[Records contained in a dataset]
· · · ·
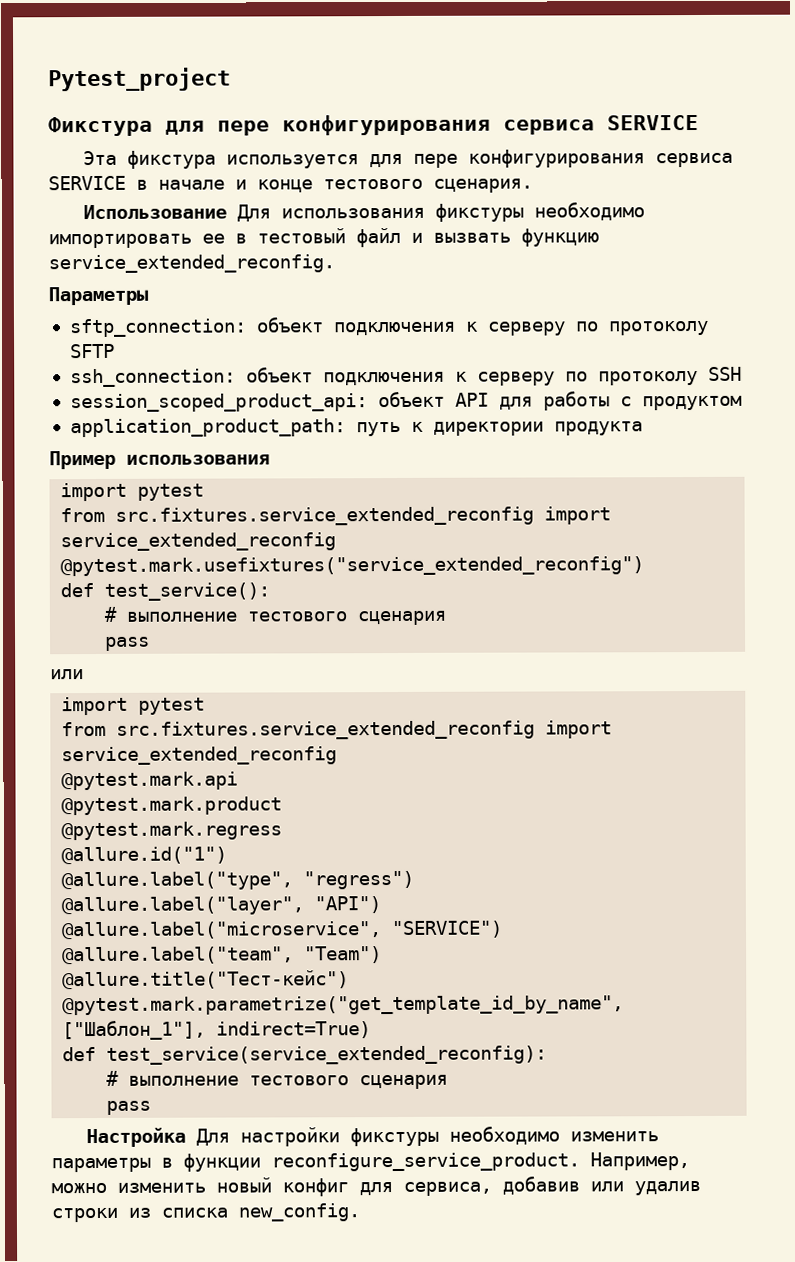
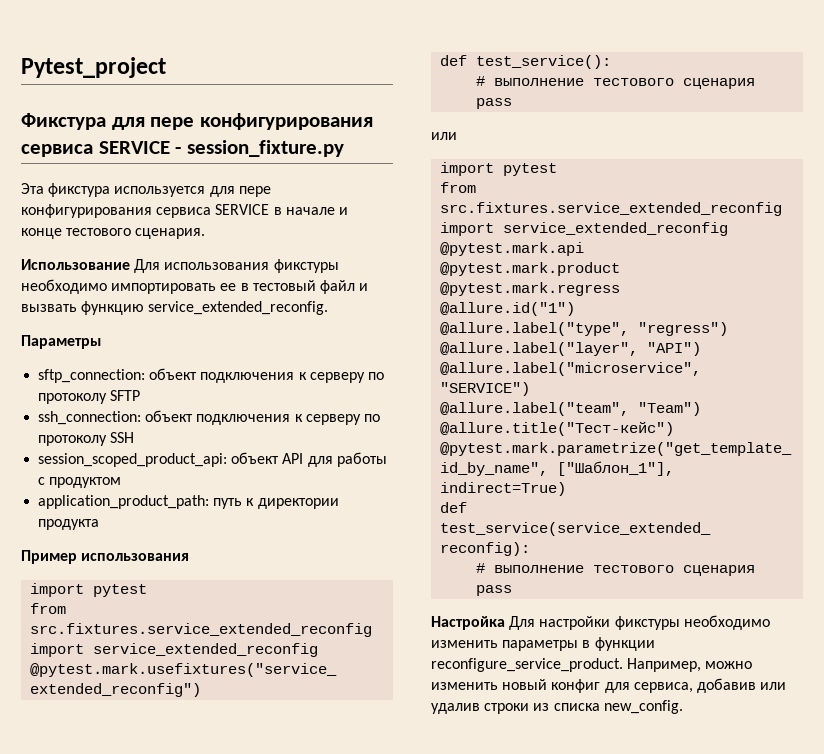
- Фикстура для пере конфигурирования сервиса SERVICE
+ Фикстура для пере конфигурирования сервиса SERVICE - session_fixture.py

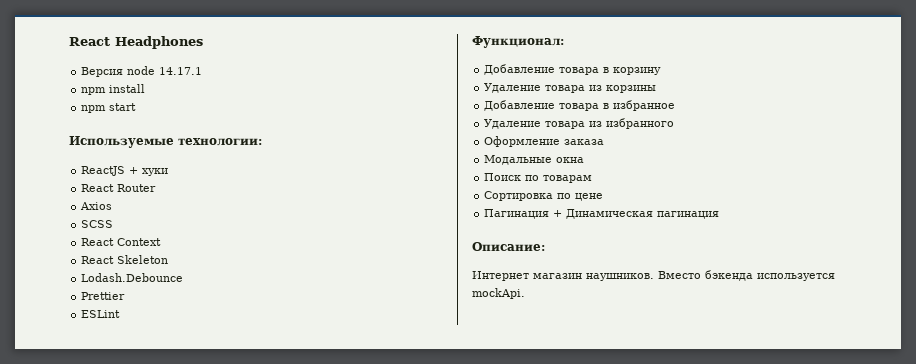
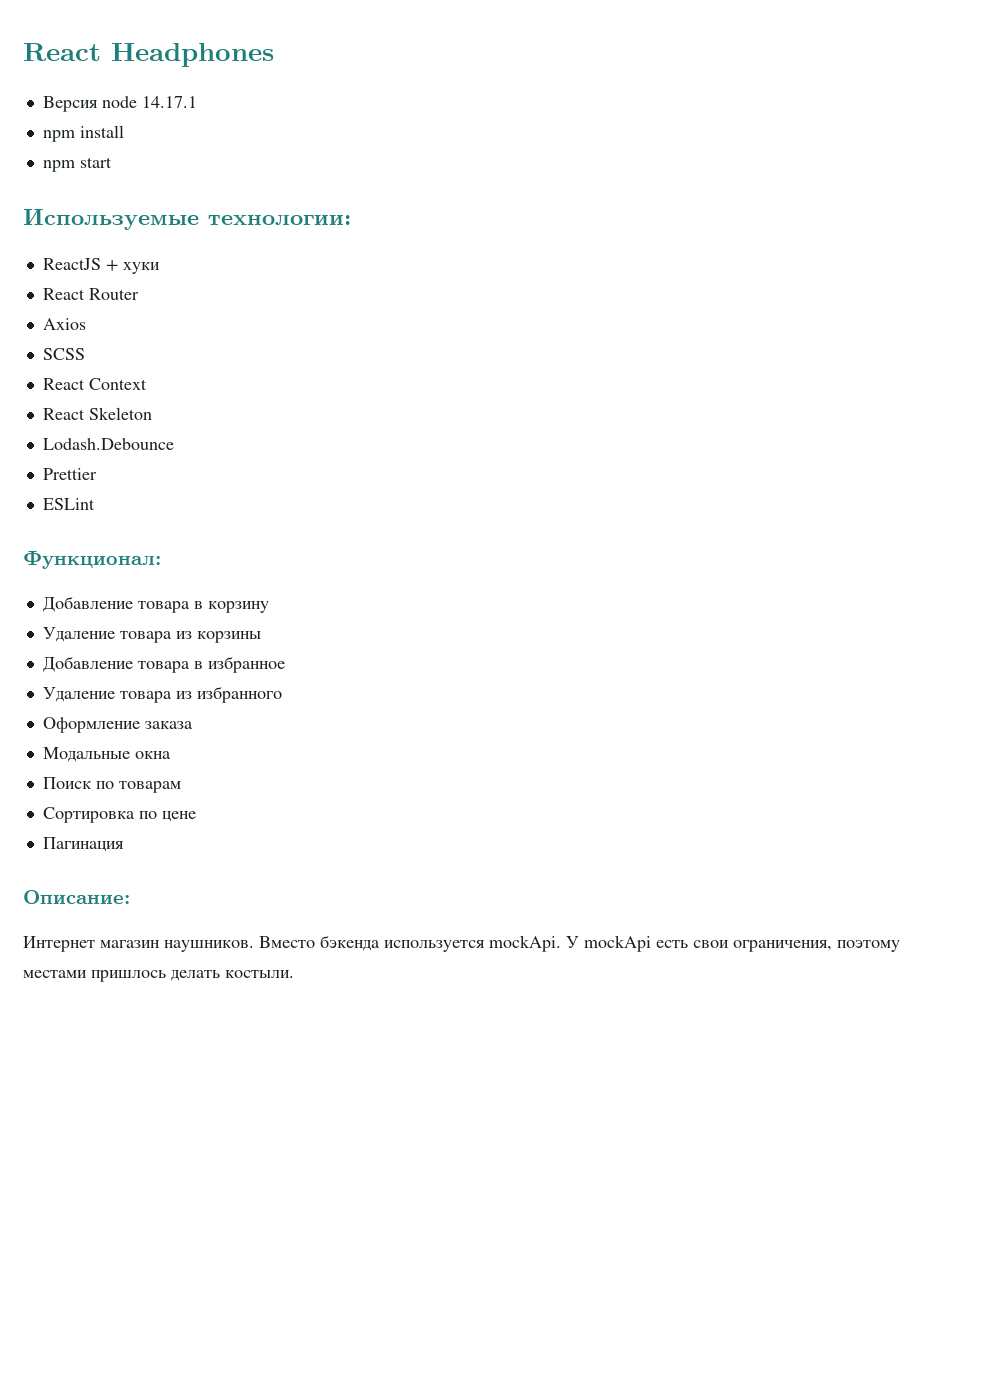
- Пагинация + Динамическая пагинация
+ Пагинация
+ У mockApi есть свои ограничения, поэтому местами пришлось делать костыли.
· · · ·
Please retype the data exactly as it appears, but without any of its pictures.

- Фикстура для пере конфигурирования сервиса SERVICE
+ Фикстура для пере конфигурирования сервиса SERVICE - session_fixture.py

- Пагинация + Динамическая пагинация
+ Пагинация
+ У mockApi есть свои ограничения, поэтому местами пришлось делать костыли.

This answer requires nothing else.